**INSTRUCTIONS TO FOLLOW**
Return the listing below word for word.

━━━

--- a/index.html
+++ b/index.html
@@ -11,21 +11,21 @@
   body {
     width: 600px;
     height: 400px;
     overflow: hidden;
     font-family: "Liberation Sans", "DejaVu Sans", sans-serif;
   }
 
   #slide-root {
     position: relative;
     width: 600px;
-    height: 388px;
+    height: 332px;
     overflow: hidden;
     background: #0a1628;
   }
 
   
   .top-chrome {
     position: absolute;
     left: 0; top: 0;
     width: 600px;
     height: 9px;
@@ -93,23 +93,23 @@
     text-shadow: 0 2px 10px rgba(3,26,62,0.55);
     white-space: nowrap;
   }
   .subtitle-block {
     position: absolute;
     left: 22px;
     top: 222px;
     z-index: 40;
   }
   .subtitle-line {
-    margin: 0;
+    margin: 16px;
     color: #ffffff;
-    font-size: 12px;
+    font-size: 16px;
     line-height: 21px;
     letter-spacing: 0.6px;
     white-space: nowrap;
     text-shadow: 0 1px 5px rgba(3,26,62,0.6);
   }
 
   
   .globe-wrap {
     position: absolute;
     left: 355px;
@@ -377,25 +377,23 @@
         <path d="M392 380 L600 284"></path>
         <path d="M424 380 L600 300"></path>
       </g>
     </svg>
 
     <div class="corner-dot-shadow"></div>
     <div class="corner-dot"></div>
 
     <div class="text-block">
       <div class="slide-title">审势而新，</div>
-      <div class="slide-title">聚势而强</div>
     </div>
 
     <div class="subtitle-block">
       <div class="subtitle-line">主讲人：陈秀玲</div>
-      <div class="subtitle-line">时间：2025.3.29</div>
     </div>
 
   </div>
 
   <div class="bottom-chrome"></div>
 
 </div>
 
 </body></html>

━━━

**RESULT**
--- a/index.html
+++ b/index.html
@@ -11,21 +11,21 @@
   body {
     width: 600px;
     height: 400px;
     overflow: hidden;
     font-family: "Liberation Sans", "DejaVu Sans", sans-serif;
   }
 
   #slide-root {
     position: relative;
     width: 600px;
-    height: 388px;
+    height: 332px;
     overflow: hidden;
     background: #0a1628;
   }
 
   
   .top-chrome {
     position: absolute;
     left: 0; top: 0;
     width: 600px;
     height: 9px;
@@ -93,23 +93,23 @@
     text-shadow: 0 2px 10px rgba(3,26,62,0.55);
     white-space: nowrap;
   }
   .subtitle-block {
     position: absolute;
     left: 22px;
     top: 222px;
     z-index: 40;
   }
   .subtitle-line {
-    margin: 0;
+    margin: 16px;
     color: #ffffff;
-    font-size: 12px;
+    font-size: 16px;
     line-height: 21px;
     letter-spacing: 0.6px;
     white-space: nowrap;
     text-shadow: 0 1px 5px rgba(3,26,62,0.6);
   }
 
   
   .globe-wrap {
     position: absolute;
     left: 355px;
@@ -377,25 +377,23 @@
         <path d="M392 380 L600 284"></path>
         <path d="M424 380 L600 300"></path>
       </g>
     </svg>
 
     <div class="corner-dot-shadow"></div>
     <div class="corner-dot"></div>
 
     <div class="text-block">
       <div class="slide-title">审势而新，</div>
-      <div class="slide-title">聚势而强</div>
     </div>
 
     <div class="subtitle-block">
       <div class="subtitle-line">主讲人：陈秀玲</div>
-      <div class="subtitle-line">时间：2025.3.29</div>
     </div>
 
   </div>
 
   <div class="bottom-chrome"></div>
 
 </div>
 
 </body></html>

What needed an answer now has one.